Fogartach may be identified with the "Focortoch" who signed as a guarantor of the Cáin Adomnáin at Birr in 697.[2]
The earliest report of him in the Irish annals is his flight from the battlefield at the Battle of Claenath (Clane, Co. Kildare) in 704 following the defeat of a number of southern Uí Néill kings by Cellach Cualann (died 715), King of Leinster.[3]
In 714, Fogartach was deposed as king of Brega and exiled in Britain.[4] It has been suggested that it was the High King, Fergal mac Máele Dúin (died 722), who deposed him, but it appears more likely that this was a dispute within the fractious Síl nÁedo Sláine, and that Fogartach was removed by his uncle Conall Grant (died 718), assisted by Murchad Midi (died 715) of Clann Cholmáin.

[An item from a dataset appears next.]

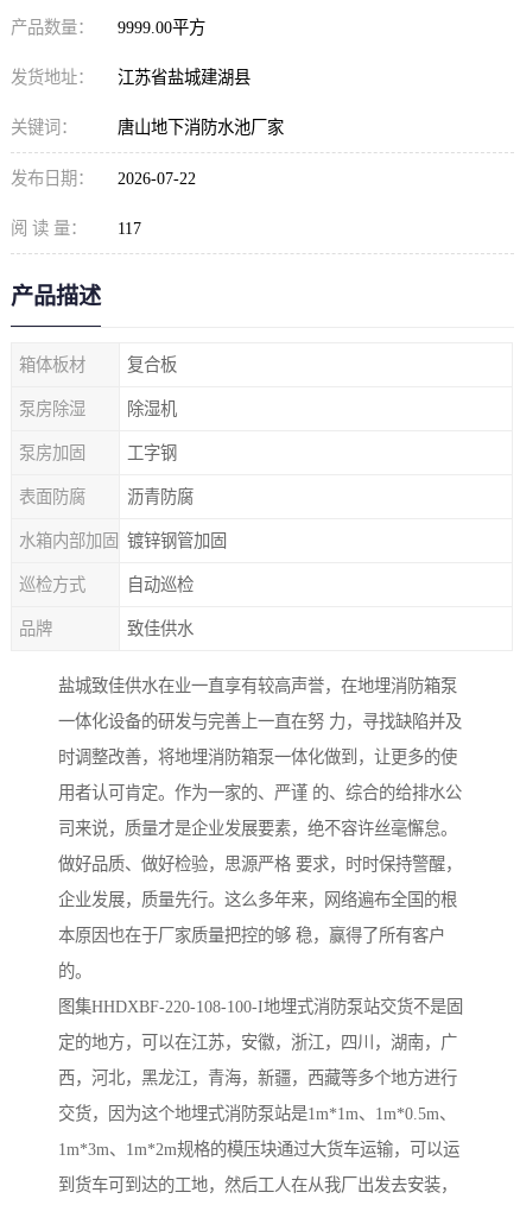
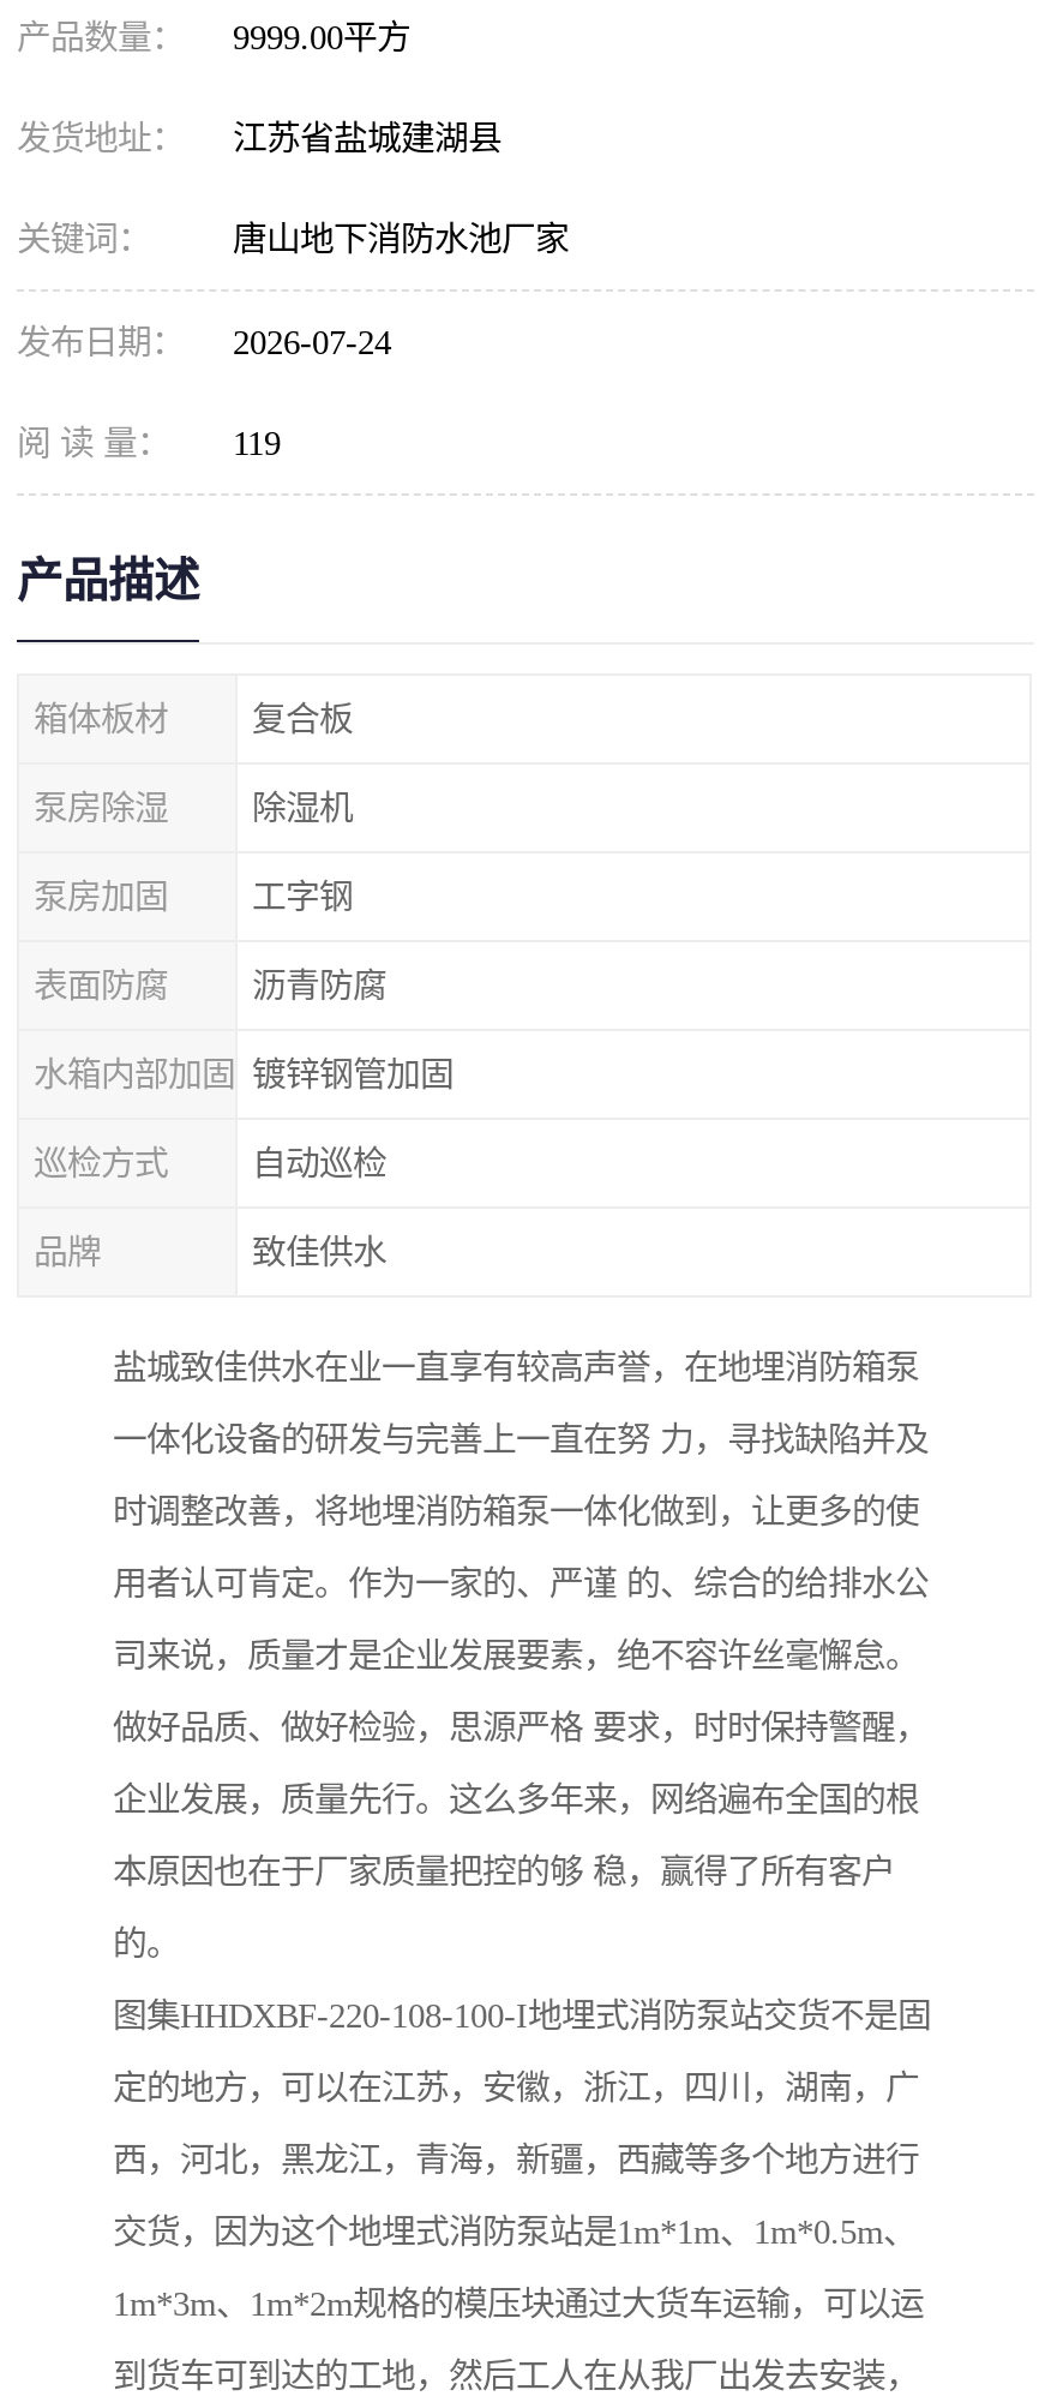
[11,169,196,188] 发布日期： 2026-07-22 -> [17,323,391,361] 发布日期： 2026-07-24
[11,219,141,238] 阅 读 量： 117 -> [17,424,281,462] 阅 读 量： 119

Conall killed Murchad the following year and Fogartach returned in 716.[5]
He caused some manner of disturbance in 717 at the Oenach Tailtiu—an annual Uí Néill gathering held at Teltown—where "Ruba's son and Dub Sléibe's son" were killed, but the annalistic record lacks sufficient context to explain what happened there and why.[6]
The following year Conall Grant won a battle against a coalition of southern Uí Néill kings at Kells, but was killed by Fergal mac Máele Dúin later that year.[7]
In the early 720s, Fogartach's lands were under attack by the kings of Leinster and Cathal mac Finguine, king of Munster.[8] Fergal mac Máele Dúin undertook campaigns against Leinster in revenge, but was killed by the Leinstermen on one of these, at the battle of Allen, on 11 December 722.[9] His brother Áed Laigin was slain in this battle.[10]
High King
Fogartach replaced Fergal as High King, but himself fell victim to the war within the Síl nÁedo Sláine, being killed in the battle of Cenn Deilgden by his distant kinsman and successor Cináed mac Írgalaig of the Uí Chonaing sept of North Brega.[11] This was an old feud, Cináed's father having assassinated Fogartach's father in 701.[12] The report of his death in the Annals of Ulster does not refer to him as High King.
Descendants
His sons included:
Flann Foirbthe (died 716) who died in his father's lifetime.[13]
-His son Cernach was slain at the Battle of Bolg Bóinne in 770.[14]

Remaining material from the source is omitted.